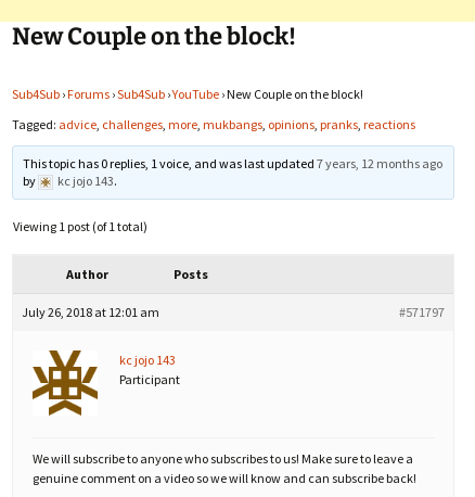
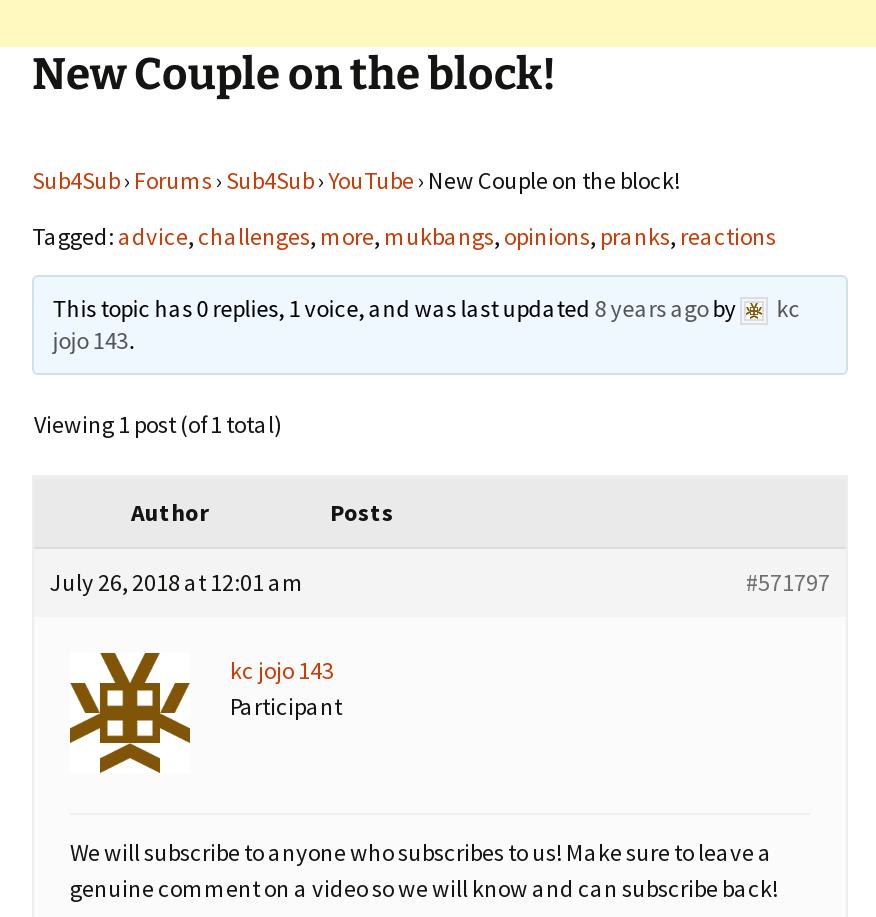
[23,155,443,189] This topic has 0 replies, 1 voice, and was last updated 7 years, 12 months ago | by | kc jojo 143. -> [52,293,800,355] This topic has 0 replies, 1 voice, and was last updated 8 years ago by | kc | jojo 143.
****************
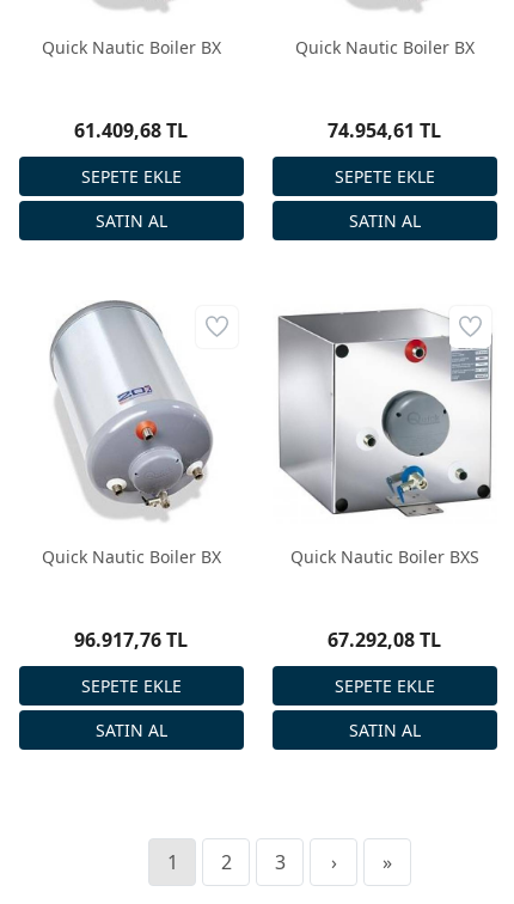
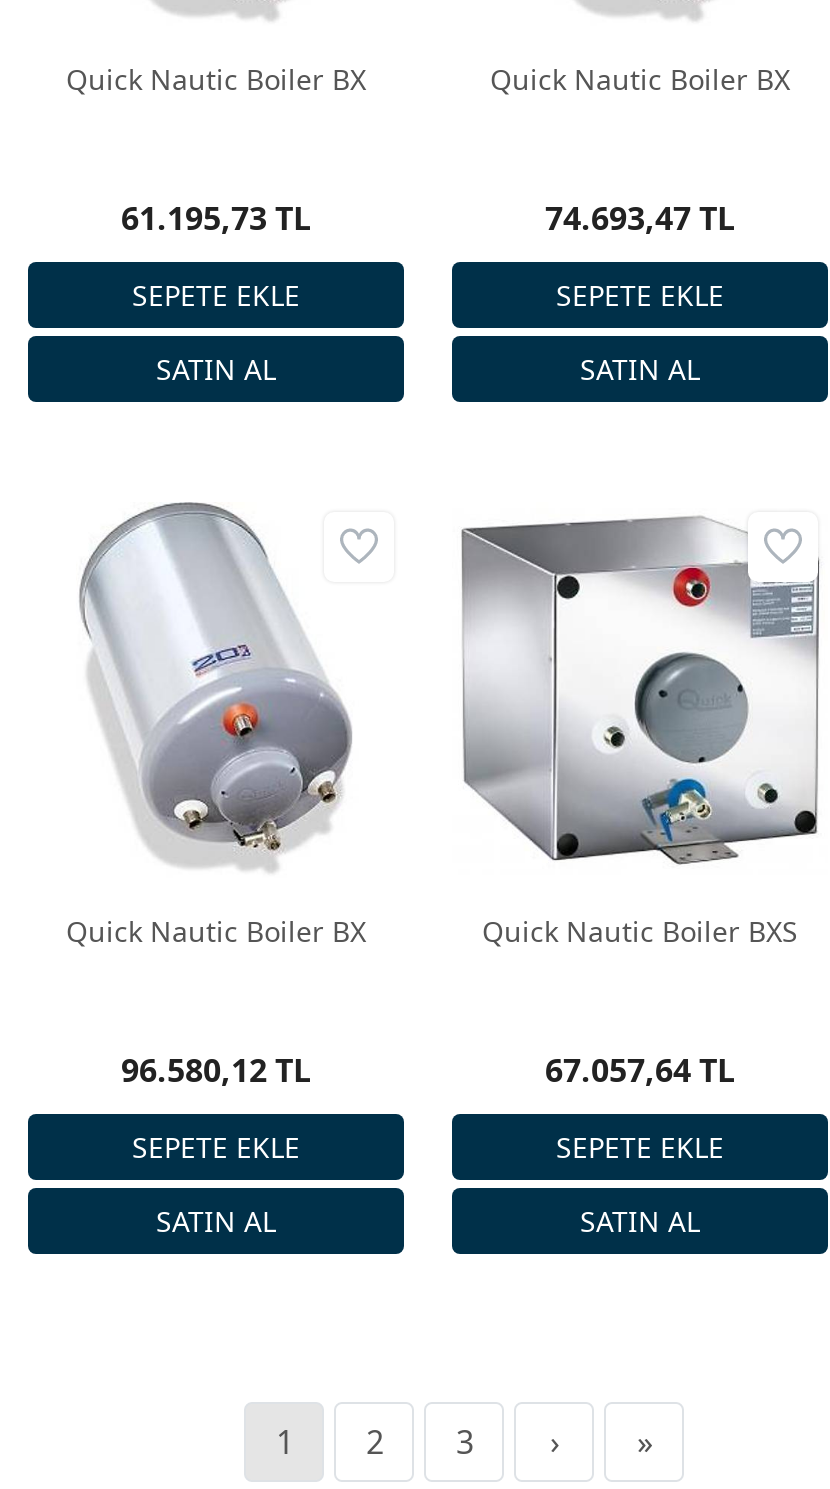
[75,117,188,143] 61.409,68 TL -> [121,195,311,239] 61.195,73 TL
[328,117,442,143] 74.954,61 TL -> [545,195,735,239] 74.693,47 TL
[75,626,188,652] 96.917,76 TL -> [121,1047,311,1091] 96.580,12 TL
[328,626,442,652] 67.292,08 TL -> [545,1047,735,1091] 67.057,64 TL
****************
- **Task requirements**:
Return only the lines between the one holding "[75,117,188,143] 61.409,68 TL" and the one holding "[328,626,442,652] 67.292,08 TL", inclusive, exactly as they appear above.

- **Response to the task**:
[75,117,188,143] 61.409,68 TL -> [121,195,311,239] 61.195,73 TL
[328,117,442,143] 74.954,61 TL -> [545,195,735,239] 74.693,47 TL
[75,626,188,652] 96.917,76 TL -> [121,1047,311,1091] 96.580,12 TL
[328,626,442,652] 67.292,08 TL -> [545,1047,735,1091] 67.057,64 TL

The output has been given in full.